Bear thine own first, ill able to sustain
His full wrath, whose thou feel'st as yet least part,
And my displeasure bear'st so ill. If prayers
Could alter high decrees, I to that place
Would speed before thee, and be louder heard,
That on my head all might be visited,
Thy frailty and infirmer sex forgiven,
To me committed, and by me expos'd.
But rise; let us no more contend, nor blame
Each other, blam'd enough elsewhere; but strive
In offices of love, how we may lighten
Each other's burden, in our share of woe;
Since this day's death denounc'd, if ought I see,
Will I prove no sudden, but a slow-pac'd evil,
A long day's dying, to augment our pain,
And to our seed (O hapless seed!) deriv'd."

To whom thus Eve, recovering heart, reply'd.

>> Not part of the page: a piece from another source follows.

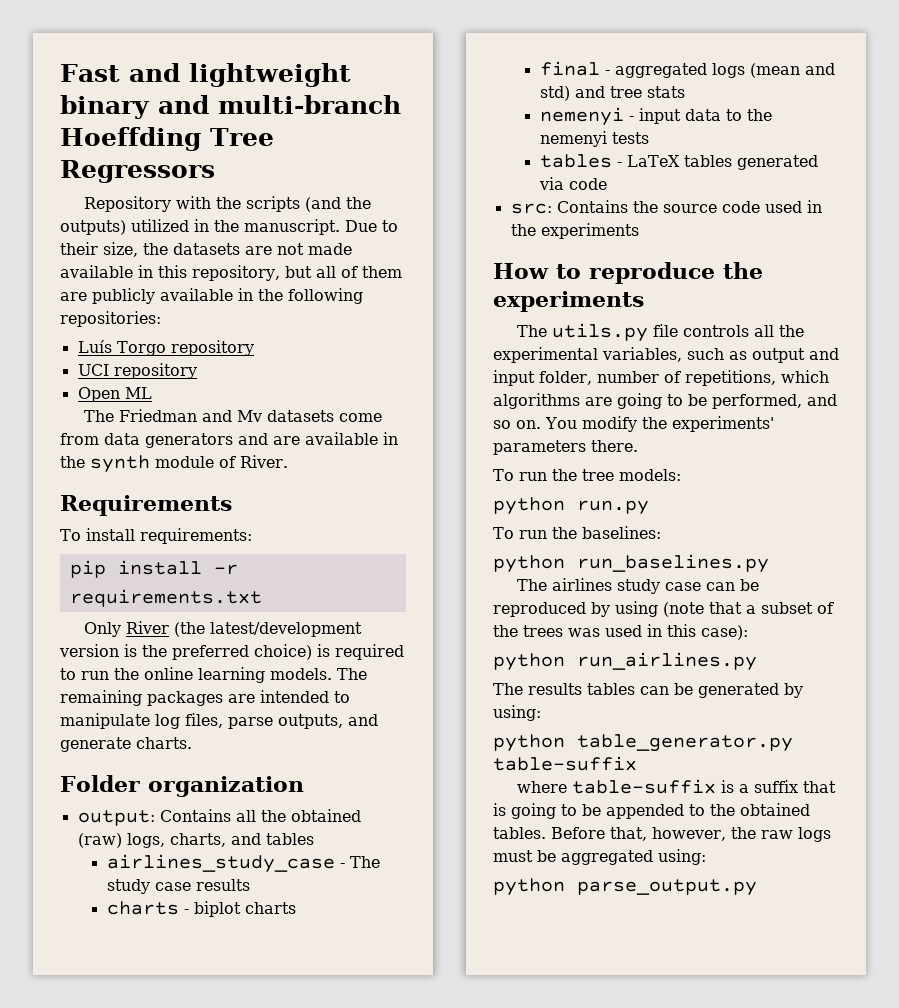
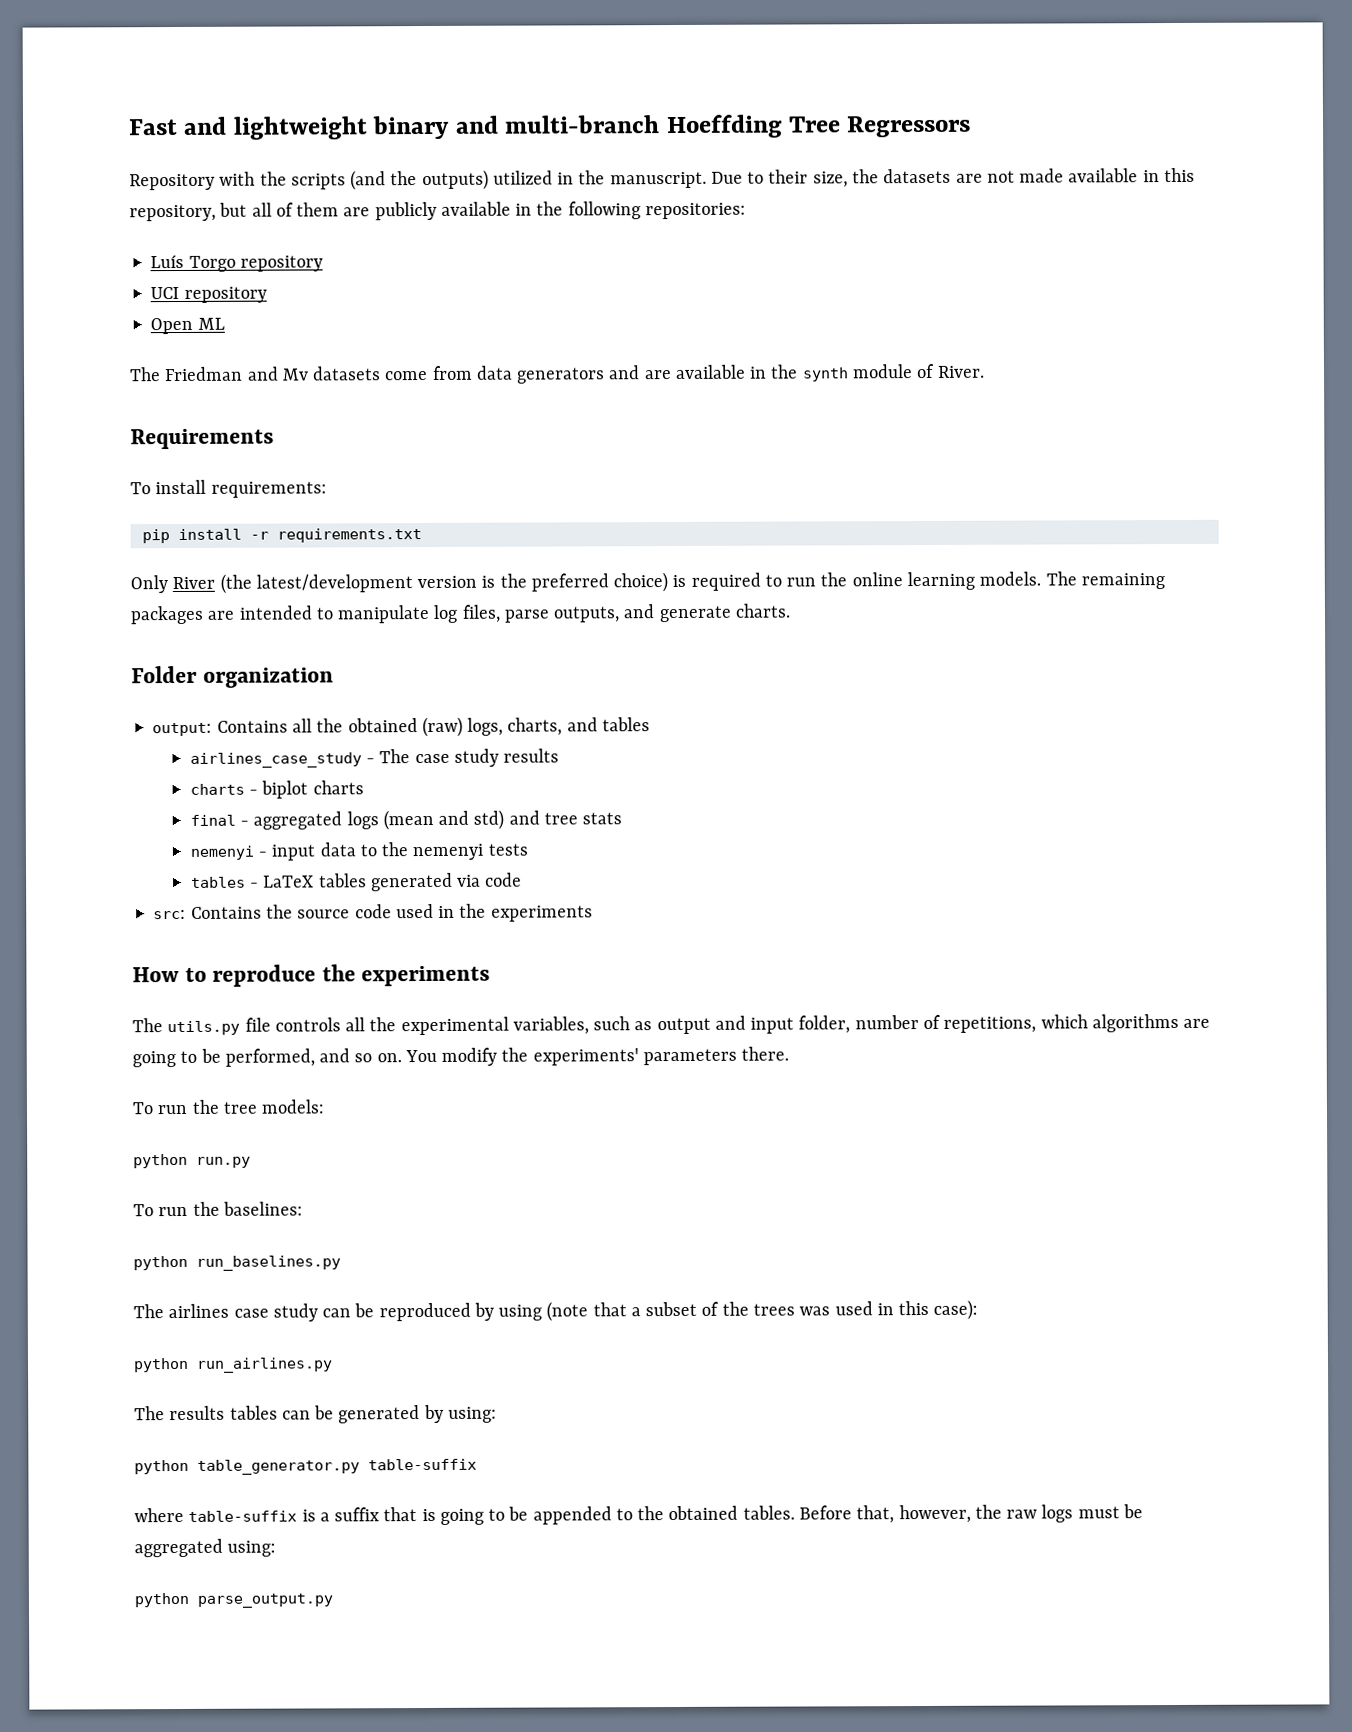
[106,854,335,873] airlines_study_case -> [189,752,362,768] airlines_case_study
[106,879,191,894] study case -> [414,748,499,767] case study
[617,579,702,594] study case -> [233,1303,318,1322] case study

"Adam, by sad experiment I know
How little weight my words with thee can find,
Found so erroneous; thence, by just event,
Found so unfortunate; nevertheless,
Restor'd by thee, vile as I am, to place
Of new acceptance, hopeful to regain
Thy love, the sole contentment of my heart
Living or dying, from thee I will not hide
What thoughts in my unquiet breast are risen,
Tending to some relief of our extremes,
Or end; though sharp and sad, yet tolerable,
As in our evils, and of easier choice.
If care of our descent perplex us most,
Which must be born to certain woe, devour'd
By Death at last; and miserable it is
To be to others cause of misery,
Our own begott'en, and of our loins to bring
Into this cursed world a woeful race,
That after wretched life must be at last
Food for so foul a monster; in thy power
It lies, yet ere conception to prevent
The race unblest, to be'ing yet unbegot.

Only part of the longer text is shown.